Tempes grises et blanches aux commémorations et aux conférences. Jeunes rivés à l’instantané de leurs écrans, ignorant tout du passé. Une évidence qui relève toujours plus du cliché. Parce que, désormais, l’histoire se raconte autrement. Et les moins âgés y accrochent davantage qu’on le croit.
C’est un petit paragraphe d’une contribution, savoureuse, entre l’analyse et la fiction, de la professeure de linguistique Julie Neveux au trimestriel Vieux, l’automne dernier. La maîtresse de conférences à la Sorbonne y glisse que, «parfois, […] on se découvre un goût, voire une passion pour l’histoire. L’histoire des mots, des familles ou autre. Etymologie, généalogie, des passions de vieux. Comme on se rapproche de la fin, on s’intéresse aux débuts. Aux origines.» «Tu quoque, Julia», gémirait Jules César à l’universitaire française. Parce que l’affaire semble bien plus nuancée.
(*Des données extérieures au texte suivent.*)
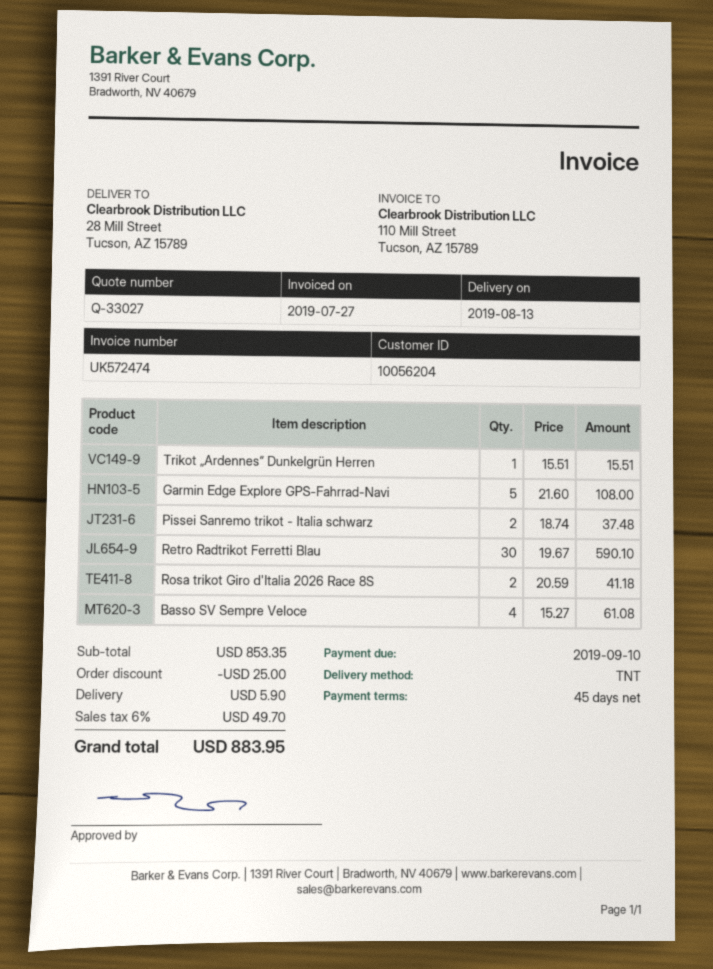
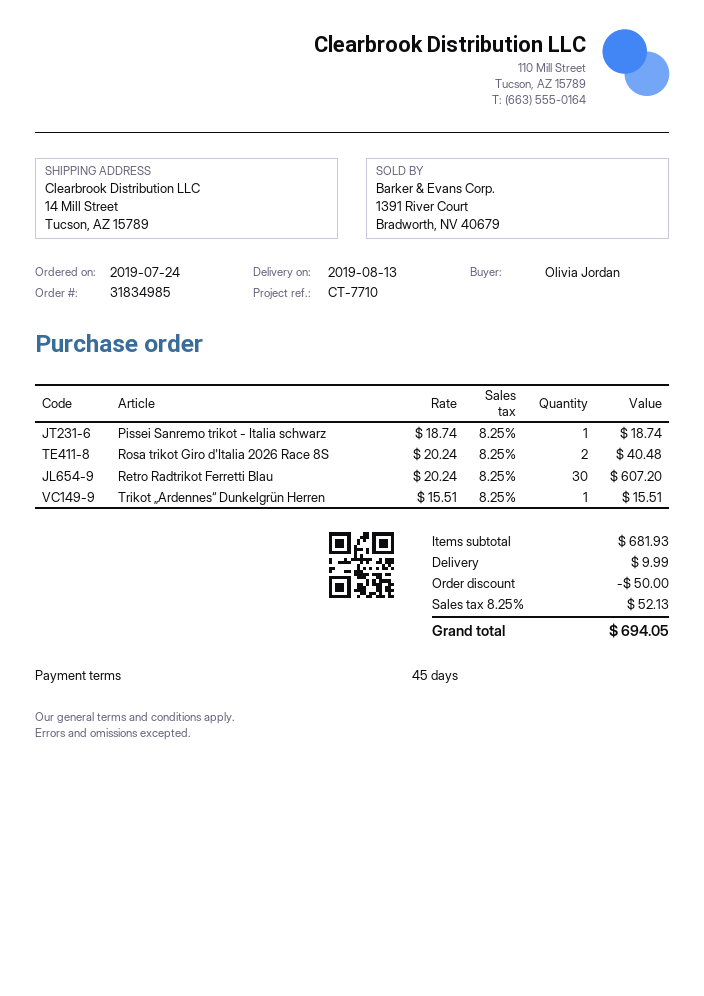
ship to: 28 Mill Street, Tucson, AZ 15789 -> 14 Mill Street, Tucson, AZ 15789
Garmin Edge Explore GPS-Fahrrad-Navi: 5 x 21.60 = 108.00 -> none
Pissei Sanremo trikot - Italia schwarz: 2 x 18.74 = 37.48 -> 1 x 18.74 = 18.74
Retro Radtrikot Ferretti Blau: 30 x 19.67 = 590.10 -> 30 x 20.24 = 607.20
Rosa trikot Giro d'Italia 2026 Race 8S: 2 x 20.59 = 41.18 -> 2 x 20.24 = 40.48
Basso SV Sempre Veloce: 4 x 15.27 = 61.08 -> none
subtotal: 853.35 -> 681.93
discount: 25.00 -> 50.00
shipping: 5.90 -> 9.99
tax: 6% = 49.70 -> 8.25% = 52.13
total: 883.95 -> 694.05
D’une part, «oui, il y a toujours ce cliché du prof d’histoire en vieille veste de velours côtelé, cliché quand même juste pour qui fréquente le milieu, sourit Céline Rase, 38 ans, docteure en histoire de l’UNamur et spécialiste de la Seconde Guerre mondiale et de l’Occupation. Et mes conférences, c’est clairement devant un public plus ancien.» Loïc Elpers, Louviérois de 23 ans qui enseignera l’histoire en secondaire dès septembre prochain, confirme: «Les cercles d’histoire sont plutôt constitués par des plus âgés. Lorsqu’on est allés récemment à la conférence sur la transmission de la mémoire au Mundaneum, à Mons, avec les sept autres étudiants de Bac 3 de la haute école provinciale de Hainaut-Condorcet, on était les seuls jeunes, la moyenne d’âge tournant autour de 55 ans.»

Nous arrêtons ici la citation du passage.